L’évêque Saint Athanase dit que, depuis l’onction reçue à notre baptême, nous sommes marqués d’un sceau qui transmet l’image ou la forme du Christ. C’est magnifique ! C’est dire que l’onction de l’Esprit nous assimile ni plus ni moins à la vie de Jésus. Elle nous enseigne Jésus, nous rappelle Jésus, elle le fait vivre et revivre sans cesse en nous et pour nous. Elle nous pousse dans le même sens qu’elle a poussé Jésus, c’est-à-dire dans le sens de l’amour et du don de soi, un don dans l’amour joyeux et constant, un don joyeux pour être constant. Et cela nous dit on ne peut plus clairement aussi ce que doit être notre vocation de baptisés-confirmés au cœur de l’Église et du monde. Cette vocation, quelle est-elle ? Elle est de montrer le Christ ! D’où la question que tous ici nous devrions être à même de nous poser, chacune et chacun personnellement : à quoi devrais-je ressembler pour que les hommes puissent à travers moi trouver le Christ ? C’est la grande question, la question décisive parce que tout au long de son histoire, le christianisme ne s’est pas diffusé au moyen de grands discours ; il s’est diffusé et répandu grâce à la nouveauté de vie de personnes et de communautés capables d’apporter un témoignage incisif d’amour, d’unité et de joie. Je trouve suggestive cette parole de l’évêque saint François de Sales : « Ne parle du Christ que si on te le demande ; mais vis de telle sorte qu’on te le demande ! » Or ce témoignage n’est donné qu’à ceux qui ont fait et font au quotidien une expérience personnelle de la présence du Christ par le don de l’Esprit.

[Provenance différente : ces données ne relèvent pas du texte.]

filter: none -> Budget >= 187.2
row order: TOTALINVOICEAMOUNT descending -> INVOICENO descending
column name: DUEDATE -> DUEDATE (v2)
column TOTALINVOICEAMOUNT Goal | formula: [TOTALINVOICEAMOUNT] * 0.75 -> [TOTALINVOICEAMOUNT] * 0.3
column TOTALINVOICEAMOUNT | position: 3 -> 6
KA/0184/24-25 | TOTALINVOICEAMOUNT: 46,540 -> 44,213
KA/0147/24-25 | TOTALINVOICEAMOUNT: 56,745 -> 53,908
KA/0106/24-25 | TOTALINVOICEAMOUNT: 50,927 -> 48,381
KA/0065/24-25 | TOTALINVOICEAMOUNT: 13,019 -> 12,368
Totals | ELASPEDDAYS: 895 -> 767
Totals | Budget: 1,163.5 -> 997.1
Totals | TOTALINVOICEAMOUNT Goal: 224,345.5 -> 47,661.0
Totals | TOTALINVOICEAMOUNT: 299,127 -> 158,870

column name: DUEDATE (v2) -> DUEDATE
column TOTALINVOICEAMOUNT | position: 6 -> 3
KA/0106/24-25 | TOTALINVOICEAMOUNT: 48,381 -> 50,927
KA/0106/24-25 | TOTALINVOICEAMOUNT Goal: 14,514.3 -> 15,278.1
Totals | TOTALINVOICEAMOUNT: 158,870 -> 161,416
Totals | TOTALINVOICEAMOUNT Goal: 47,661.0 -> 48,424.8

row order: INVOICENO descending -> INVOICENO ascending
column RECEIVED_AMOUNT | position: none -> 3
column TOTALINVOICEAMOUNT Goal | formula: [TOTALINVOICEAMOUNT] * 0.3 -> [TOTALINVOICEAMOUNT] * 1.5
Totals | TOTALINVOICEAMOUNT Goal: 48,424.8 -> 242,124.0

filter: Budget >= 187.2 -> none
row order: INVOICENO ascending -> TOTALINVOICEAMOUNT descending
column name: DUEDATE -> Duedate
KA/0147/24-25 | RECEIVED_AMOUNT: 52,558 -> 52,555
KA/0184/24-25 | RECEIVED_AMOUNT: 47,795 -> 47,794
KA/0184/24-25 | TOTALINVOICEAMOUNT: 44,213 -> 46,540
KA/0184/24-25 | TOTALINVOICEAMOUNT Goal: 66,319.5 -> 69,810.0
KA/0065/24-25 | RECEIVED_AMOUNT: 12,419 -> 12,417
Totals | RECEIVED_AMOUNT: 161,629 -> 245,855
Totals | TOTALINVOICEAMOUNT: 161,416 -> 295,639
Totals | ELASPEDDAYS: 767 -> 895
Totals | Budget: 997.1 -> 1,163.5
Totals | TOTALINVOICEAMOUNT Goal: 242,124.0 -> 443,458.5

Au moment où nous allons appeler l’Esprit Saint pour qu’il consacre le chrême du salut pour la vie de nos communautés, c’est la grâce justement que nous pourrions demander les uns pour les autres : la grâce d’être les sacrements du Christ, c’est-à-dire les signes de sa présence et de son amour au cœur du monde d’aujourd’hui. Qu’il en soit ainsi. Amen.